Our AC electric motor systems exceed others in wide range torque, power and quickness performance. Because we design and build these systems ourselves, we’ve complete understanding of what switches into them. Among other activities, we maintain knowledge of the materials being used, the suit between your rotor and shaft, the electric design, the organic frequency of the rotor, the bearing stiffness ideals, the component stress levels and heat transfer data for differing of the electric motor. This enables us to press our designs with their limits. Combine all of this with our years of field encounter relative to rotating machinery integration and it is easy to see how we can provide you with the ultimate benefit in your powerful equipment.
We have a big selection of standard designs of high performance motors to select from in an selection of cooling and lubrication configurations. And we business lead the market in lead occasions for delivery; Please be aware that we possess the ability to provide custom styles to meet your specific power curve, speed efficiency and interface requirements. The tables below are performance features for standard electric motor configurations; higher power, higher acceleration, and higher torque levels can be achieved through custom design.
Externally, the Zero-Max Adjustable Speed Drive includes a rugged, sealed cast case, an input shaft, output shaft and speed control. Swiftness of the output shaft is regulated exactly and quickly through a control lever which includes a convenient fasten or a screw control to carry quickness at a desired establishing. Adjustable speed drive models are available with result in clockwise or Variable Speed Gear Motor counter-clockwise rotation to meet individual speed control requirements. Two adjustable quickness drive models are equipped with a reversing lever that allows clockwise, neutral and counter-clockwise operation.
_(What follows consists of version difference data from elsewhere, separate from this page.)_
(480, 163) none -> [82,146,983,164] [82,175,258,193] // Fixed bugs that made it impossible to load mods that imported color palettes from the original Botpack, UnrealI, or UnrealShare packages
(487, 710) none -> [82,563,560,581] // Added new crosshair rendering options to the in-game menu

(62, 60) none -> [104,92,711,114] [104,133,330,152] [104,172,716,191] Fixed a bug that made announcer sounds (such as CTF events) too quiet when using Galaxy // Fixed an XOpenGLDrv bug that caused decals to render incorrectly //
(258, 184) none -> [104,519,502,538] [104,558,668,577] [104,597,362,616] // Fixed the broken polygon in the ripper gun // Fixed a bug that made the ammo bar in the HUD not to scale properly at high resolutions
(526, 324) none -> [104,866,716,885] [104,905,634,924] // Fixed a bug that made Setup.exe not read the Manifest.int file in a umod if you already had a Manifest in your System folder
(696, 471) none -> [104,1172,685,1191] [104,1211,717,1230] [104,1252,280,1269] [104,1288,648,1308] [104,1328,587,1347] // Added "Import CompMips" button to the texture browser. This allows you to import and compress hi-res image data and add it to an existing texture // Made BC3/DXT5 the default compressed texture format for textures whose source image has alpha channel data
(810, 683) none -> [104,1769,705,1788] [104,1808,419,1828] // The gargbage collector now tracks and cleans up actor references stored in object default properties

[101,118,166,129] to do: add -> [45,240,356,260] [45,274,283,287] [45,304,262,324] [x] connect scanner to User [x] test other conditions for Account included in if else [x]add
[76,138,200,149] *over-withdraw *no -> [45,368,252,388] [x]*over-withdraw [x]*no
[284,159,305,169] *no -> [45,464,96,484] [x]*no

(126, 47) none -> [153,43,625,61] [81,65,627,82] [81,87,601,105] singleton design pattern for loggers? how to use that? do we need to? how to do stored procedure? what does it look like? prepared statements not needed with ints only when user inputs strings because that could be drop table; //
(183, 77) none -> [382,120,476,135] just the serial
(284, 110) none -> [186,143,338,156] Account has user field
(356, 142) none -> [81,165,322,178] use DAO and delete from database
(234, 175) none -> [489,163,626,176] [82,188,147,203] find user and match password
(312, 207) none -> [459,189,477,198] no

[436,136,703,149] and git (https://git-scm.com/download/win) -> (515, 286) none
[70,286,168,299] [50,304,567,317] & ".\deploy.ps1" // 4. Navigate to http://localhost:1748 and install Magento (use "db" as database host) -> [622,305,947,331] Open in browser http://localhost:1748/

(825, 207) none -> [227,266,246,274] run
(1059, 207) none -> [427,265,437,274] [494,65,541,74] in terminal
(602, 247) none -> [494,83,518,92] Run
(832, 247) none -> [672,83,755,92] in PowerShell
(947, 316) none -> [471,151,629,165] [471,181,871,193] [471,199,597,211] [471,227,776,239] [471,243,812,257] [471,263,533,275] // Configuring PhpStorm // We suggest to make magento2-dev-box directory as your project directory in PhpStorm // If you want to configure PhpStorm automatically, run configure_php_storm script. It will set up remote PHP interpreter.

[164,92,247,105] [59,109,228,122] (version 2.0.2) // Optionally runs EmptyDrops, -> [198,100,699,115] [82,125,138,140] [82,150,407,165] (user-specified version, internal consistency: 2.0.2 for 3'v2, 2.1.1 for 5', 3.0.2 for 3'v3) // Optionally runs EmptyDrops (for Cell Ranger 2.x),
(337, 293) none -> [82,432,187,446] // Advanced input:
The general principle of procedure of Zero-Max Adjustable Rate Drives gives infinitely adjustable speed by changing the distance that four or even more one-way clutches rotate the output shaft when they move back and forth successively. The number of strokes per clutch per minute depends upon the input quickness. Since one rotation of the input shaft causes each clutch to go backwards and forwards once, it is readily obvious that the input velocity will determine the amount of strokes or urgings the clutches give the output shaft per minute.